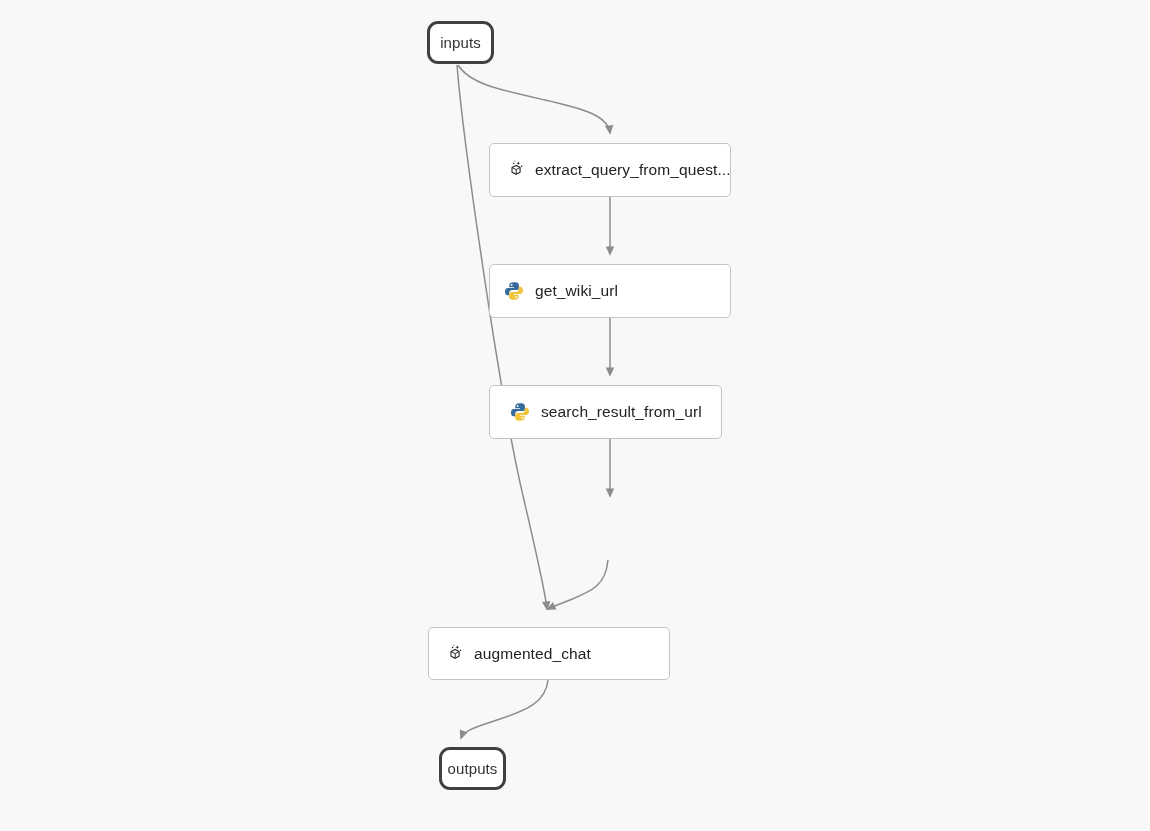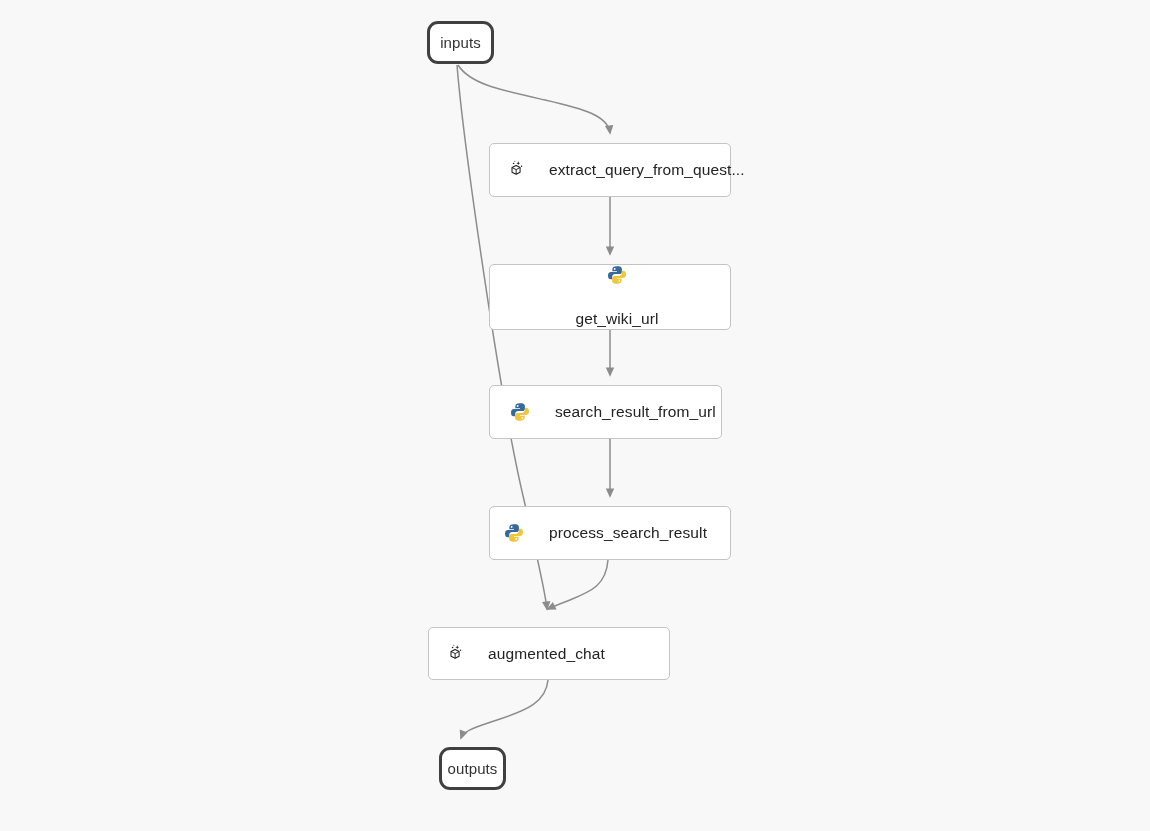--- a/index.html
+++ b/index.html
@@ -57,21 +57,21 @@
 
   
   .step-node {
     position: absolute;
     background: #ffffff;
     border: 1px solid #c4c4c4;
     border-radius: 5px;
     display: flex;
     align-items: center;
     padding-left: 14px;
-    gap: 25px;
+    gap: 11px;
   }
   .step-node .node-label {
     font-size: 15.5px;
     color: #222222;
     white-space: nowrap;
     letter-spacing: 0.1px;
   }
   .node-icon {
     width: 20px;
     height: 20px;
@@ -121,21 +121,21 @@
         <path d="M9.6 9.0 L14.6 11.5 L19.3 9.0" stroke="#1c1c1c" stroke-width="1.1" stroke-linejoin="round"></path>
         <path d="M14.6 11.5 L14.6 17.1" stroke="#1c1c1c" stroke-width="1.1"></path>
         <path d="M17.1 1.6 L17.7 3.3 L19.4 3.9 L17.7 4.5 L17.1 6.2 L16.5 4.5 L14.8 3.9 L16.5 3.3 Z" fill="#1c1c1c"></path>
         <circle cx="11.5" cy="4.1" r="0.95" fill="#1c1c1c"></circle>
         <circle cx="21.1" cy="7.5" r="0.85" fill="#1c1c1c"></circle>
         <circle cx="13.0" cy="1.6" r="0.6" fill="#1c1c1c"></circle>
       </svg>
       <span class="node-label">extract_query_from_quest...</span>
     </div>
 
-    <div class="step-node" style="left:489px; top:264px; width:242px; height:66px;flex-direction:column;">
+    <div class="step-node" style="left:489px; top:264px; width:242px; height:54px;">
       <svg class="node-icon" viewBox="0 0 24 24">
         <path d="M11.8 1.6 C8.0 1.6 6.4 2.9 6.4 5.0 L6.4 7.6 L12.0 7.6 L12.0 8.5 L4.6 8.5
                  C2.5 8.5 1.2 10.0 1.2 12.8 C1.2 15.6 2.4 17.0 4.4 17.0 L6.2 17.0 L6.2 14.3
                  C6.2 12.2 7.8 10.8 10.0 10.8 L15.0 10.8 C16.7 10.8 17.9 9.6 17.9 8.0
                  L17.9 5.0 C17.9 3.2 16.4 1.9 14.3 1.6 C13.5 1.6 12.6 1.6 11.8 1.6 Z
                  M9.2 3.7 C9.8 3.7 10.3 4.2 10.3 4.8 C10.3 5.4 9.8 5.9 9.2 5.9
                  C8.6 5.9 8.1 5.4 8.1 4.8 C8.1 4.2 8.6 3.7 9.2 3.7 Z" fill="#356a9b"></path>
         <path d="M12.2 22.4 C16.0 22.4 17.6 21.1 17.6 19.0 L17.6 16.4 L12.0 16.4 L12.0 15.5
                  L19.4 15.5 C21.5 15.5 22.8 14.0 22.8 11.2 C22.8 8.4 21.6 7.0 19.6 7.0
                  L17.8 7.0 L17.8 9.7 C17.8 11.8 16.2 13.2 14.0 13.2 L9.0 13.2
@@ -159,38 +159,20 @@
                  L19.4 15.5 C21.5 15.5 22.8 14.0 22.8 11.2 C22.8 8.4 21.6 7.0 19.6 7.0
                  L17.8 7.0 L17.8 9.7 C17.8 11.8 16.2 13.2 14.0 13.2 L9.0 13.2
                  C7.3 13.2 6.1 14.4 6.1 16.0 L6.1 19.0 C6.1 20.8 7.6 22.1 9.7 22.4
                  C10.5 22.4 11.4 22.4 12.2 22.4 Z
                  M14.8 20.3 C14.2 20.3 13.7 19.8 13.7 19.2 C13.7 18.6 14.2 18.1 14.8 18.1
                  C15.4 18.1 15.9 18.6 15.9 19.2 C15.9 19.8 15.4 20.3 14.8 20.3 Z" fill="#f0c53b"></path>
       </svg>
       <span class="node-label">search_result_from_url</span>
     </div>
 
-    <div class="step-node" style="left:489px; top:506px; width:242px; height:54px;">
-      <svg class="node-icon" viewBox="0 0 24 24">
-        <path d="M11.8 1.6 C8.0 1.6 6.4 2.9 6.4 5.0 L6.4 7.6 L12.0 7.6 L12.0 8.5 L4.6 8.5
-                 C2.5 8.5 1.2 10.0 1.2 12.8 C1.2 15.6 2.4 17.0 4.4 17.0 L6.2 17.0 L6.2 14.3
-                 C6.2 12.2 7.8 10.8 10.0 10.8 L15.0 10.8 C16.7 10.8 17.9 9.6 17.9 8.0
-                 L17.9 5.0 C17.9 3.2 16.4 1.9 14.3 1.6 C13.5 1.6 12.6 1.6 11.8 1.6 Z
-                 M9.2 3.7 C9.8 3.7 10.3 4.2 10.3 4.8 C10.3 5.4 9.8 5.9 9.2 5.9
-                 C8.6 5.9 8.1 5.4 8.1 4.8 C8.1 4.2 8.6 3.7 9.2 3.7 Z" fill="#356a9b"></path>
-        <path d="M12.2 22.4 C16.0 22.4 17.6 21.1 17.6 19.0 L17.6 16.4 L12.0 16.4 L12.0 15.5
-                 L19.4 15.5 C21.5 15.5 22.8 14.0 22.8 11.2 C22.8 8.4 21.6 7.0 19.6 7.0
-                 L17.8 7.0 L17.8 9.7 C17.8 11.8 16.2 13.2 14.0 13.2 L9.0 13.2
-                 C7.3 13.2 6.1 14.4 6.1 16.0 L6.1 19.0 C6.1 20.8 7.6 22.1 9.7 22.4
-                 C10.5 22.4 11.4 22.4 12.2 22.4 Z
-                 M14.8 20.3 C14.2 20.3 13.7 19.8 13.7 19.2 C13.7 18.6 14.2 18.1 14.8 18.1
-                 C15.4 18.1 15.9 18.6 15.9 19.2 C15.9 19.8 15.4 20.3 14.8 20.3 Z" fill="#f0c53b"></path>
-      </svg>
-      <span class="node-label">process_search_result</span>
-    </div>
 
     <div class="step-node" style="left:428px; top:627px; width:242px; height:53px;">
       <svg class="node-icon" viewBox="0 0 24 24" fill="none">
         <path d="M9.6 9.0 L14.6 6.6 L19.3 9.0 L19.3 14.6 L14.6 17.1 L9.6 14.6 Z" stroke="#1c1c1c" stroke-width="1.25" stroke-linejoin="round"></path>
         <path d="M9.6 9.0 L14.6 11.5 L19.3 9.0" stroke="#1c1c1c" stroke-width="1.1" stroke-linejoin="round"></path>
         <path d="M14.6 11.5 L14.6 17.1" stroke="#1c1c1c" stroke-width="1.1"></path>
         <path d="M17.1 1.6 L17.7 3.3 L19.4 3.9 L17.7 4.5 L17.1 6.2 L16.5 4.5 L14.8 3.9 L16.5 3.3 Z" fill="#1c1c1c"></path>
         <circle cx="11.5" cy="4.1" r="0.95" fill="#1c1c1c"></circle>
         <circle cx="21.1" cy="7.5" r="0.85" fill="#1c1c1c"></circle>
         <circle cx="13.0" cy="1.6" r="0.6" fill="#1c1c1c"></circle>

══════

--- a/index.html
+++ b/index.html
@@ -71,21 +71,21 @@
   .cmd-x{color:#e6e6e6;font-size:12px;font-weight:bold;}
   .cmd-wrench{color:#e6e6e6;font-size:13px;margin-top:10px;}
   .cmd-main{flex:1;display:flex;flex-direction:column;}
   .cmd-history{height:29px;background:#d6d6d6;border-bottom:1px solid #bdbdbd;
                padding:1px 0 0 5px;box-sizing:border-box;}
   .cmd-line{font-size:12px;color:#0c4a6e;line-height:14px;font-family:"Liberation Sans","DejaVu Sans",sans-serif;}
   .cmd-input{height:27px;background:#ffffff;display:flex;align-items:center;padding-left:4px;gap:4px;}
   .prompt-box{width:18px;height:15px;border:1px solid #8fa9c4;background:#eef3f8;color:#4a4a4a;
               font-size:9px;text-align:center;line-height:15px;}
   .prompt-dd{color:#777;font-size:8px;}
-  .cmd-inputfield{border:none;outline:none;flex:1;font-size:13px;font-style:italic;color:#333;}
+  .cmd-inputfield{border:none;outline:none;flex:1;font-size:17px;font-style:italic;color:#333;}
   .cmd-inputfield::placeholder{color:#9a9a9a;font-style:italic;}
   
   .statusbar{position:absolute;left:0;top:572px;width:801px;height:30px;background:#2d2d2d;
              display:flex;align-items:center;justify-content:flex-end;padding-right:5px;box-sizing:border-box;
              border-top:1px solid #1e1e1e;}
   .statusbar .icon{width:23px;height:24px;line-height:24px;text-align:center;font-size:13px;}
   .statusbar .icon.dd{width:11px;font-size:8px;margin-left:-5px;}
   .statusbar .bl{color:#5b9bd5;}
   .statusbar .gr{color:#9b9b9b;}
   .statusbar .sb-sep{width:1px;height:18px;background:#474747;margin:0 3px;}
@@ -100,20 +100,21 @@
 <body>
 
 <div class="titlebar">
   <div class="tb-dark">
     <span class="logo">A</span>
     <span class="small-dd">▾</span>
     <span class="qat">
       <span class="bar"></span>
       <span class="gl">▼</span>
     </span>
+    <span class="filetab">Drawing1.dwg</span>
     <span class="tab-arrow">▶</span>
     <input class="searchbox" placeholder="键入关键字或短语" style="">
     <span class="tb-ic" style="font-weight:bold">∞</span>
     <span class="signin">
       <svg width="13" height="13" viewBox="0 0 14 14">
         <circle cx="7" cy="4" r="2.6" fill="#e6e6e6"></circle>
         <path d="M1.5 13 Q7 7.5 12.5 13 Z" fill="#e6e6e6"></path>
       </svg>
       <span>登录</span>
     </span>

══════

» Assigned task:
From the records above, quote only the lines running from the line with "position: absolute;" to the line with "width: 20px;", both lines included.

» Solution to the exercise:
     position: absolute;
     background: #ffffff;
     border: 1px solid #c4c4c4;
     border-radius: 5px;
     display: flex;
     align-items: center;
     padding-left: 14px;
-    gap: 25px;
+    gap: 11px;
   }
   .step-node .node-label {
     font-size: 15.5px;
     color: #222222;
     white-space: nowrap;
     letter-spacing: 0.1px;
   }
   .node-icon {
     width: 20px;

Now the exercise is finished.